AutoZone (NYSE:AZO) is racing towards its third-quarter earnings on May 24. But before we hit that mile marker, let's stop in the pit to assess the situation and get some key investment metrics.
AutoZone was founded in 1979, went public in 1991, and is the largest auto-parts provider, with annual sales of approximately $5.7 billion. As of February, the company had about 3,655 AutoZone stores -- all company-owned -- in the United States. It claims 88 AutoZone stores in Mexico, where it sells auto and light truck parts, chemicals and accessories, and ALLDATA brand automotive diagnostic and repair software.
Retail stocks in general tend to trade off several key metrics.

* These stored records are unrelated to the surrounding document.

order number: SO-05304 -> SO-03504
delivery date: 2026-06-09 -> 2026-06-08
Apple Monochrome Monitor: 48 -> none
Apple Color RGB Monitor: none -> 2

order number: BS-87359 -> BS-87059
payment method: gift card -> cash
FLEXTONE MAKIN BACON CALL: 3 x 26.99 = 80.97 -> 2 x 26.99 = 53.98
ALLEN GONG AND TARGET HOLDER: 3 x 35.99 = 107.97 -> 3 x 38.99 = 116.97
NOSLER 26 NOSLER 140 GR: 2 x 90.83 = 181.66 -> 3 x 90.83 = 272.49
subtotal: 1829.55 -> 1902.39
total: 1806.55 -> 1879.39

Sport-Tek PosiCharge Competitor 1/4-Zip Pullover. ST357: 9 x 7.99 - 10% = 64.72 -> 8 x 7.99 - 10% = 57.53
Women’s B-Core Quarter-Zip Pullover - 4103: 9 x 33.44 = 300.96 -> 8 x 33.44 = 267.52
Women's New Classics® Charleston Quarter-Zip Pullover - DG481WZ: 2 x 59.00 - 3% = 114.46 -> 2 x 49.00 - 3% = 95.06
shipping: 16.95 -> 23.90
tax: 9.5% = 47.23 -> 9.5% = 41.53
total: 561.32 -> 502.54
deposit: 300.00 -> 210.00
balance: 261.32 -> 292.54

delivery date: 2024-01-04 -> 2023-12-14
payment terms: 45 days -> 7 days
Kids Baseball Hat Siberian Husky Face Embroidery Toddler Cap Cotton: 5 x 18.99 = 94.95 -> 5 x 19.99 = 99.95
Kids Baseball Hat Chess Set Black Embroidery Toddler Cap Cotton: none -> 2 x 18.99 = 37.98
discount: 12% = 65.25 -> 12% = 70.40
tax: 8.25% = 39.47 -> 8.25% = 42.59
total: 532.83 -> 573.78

First is growth, which can stem from internal sources, or organic growth, which is measured by same-store sales, new store openings, and external sources such as acquisitions. Sales growth at AutoZone has largely stemmed from internal avenues and has been less than spectacular, averaging just 5% over the last five years. Organic growth has run at about 3% annually over this time frame, occasionally slipping into negative territory. The company details that sales have grown 12% over the last 12 years, so it appears that growth is leveling off over time.
The company estimates that the Do-it-yourself (DIY) auto market is a $36 billion industry and growing 4% to 5% per year, of which it estimates related sales of $4.8 billion, or 13% market share. In addition, it also tracks the "Do-it-for-me" (DIFM), or commercial auto market, a $53 billion market in which it estimates its market share is only 1.4%, or $718 million. For the upcoming quarter, pay attention to how AutoZone is growing in the U.S., DIY, DIFM, and Mexican markets, since it lists these as growth priorities. Clearly, DIFM and Mexico have the largest potential for gaining market share.
As Philip Durell has highlighted in his Inside Value newsletter, AutoZone has the highest sales per square foot and highest profit margins in the industry, as well as compelling returns on invested capital. When AutoZone releases earnings, check to see how robust the profit margins and cash generation are. This is especially important, since the company has relatively high levels of debt and subsequent noticeable interest expense.
Indeed, as sales growth has matured, the name of the game for AutoZone has become free cash flow generation. The company has worked to repurchase shares and drive EPS by reducing share count; in fact, it's even issued debt to repurchase shares, hoping to drive shareholder returns. In addition, AutoZone is frequently mentioned in the same breath with Edward Lampert, who has made a career of focusing on cash flow enhancement initiatives to drive shareholder value. Mr. Lampert has reportedly held a significant amount of AutoZone shares since the late 1990s.
The return on capital here is impressive, having averaged approximately 24% for the last three years, even as sales and earnings growth have decelerated. Net income approximates free cash flow, so stated P/E multiples are a good proxy for free-cash flow multiples. On that note, the valuation is very reasonable, with a trailing P/E of just under 13 times and about 11 times forward earnings.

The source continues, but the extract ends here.